(Records for the exercise Opens)

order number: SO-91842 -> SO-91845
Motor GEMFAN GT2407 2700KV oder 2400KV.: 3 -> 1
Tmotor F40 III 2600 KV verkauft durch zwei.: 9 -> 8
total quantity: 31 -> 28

(Records for the exercise Closes)
(Records for the exercise Opens)

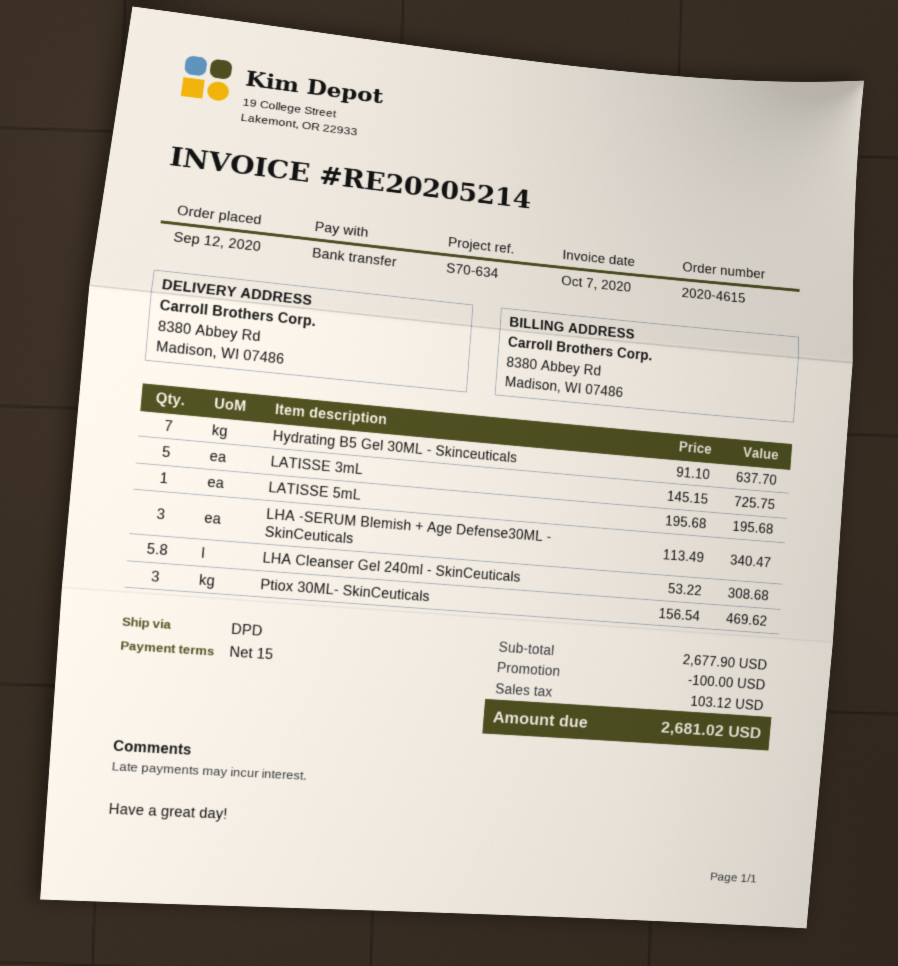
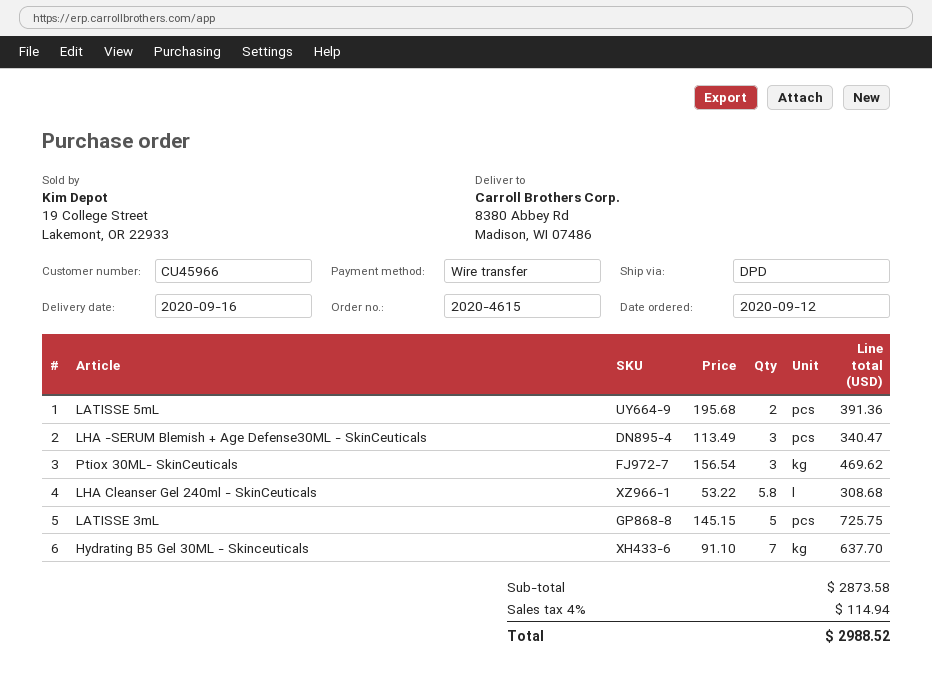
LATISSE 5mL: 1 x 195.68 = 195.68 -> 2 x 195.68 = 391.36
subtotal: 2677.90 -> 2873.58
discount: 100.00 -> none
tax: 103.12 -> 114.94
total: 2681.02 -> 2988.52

(Records for the exercise Closes)
(Records for the exercise Opens)

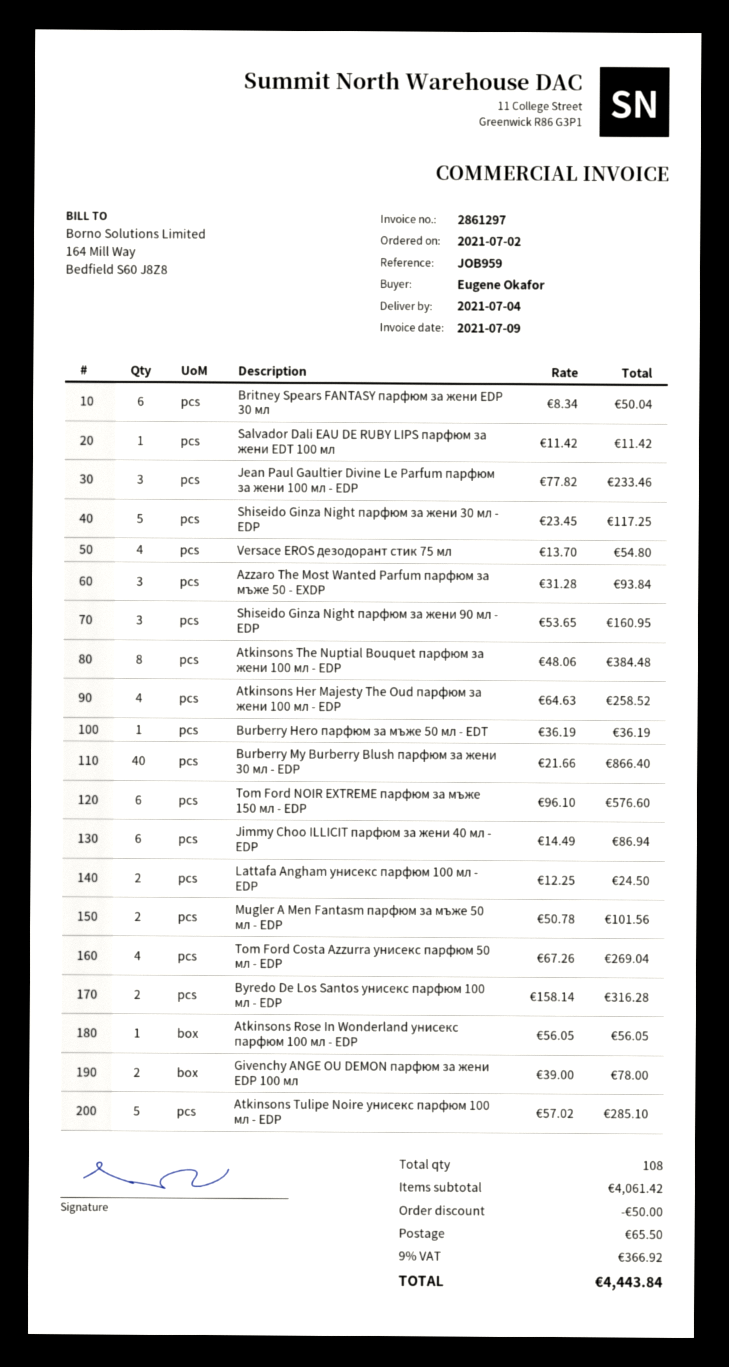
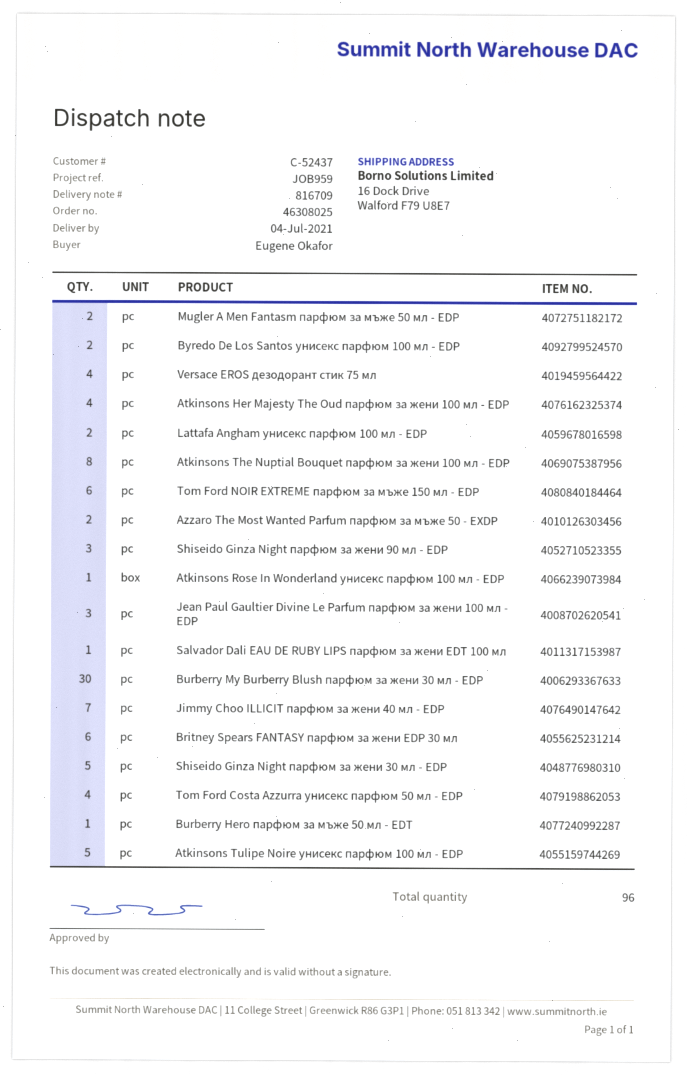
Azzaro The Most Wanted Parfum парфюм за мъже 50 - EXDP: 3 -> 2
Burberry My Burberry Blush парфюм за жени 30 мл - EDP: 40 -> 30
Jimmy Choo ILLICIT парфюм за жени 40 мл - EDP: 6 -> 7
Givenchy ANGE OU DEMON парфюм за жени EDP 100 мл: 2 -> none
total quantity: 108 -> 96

(Records for the exercise Closes)

## What the task requires:
Repeat, character for character, the lines of the material above from the line with "order number: SO-91842 -> SO-91845" through the line with "total quantity: 31 -> 28".

## Solution:
order number: SO-91842 -> SO-91845
Motor GEMFAN GT2407 2700KV oder 2400KV.: 3 -> 1
Tmotor F40 III 2600 KV verkauft durch zwei.: 9 -> 8
total quantity: 31 -> 28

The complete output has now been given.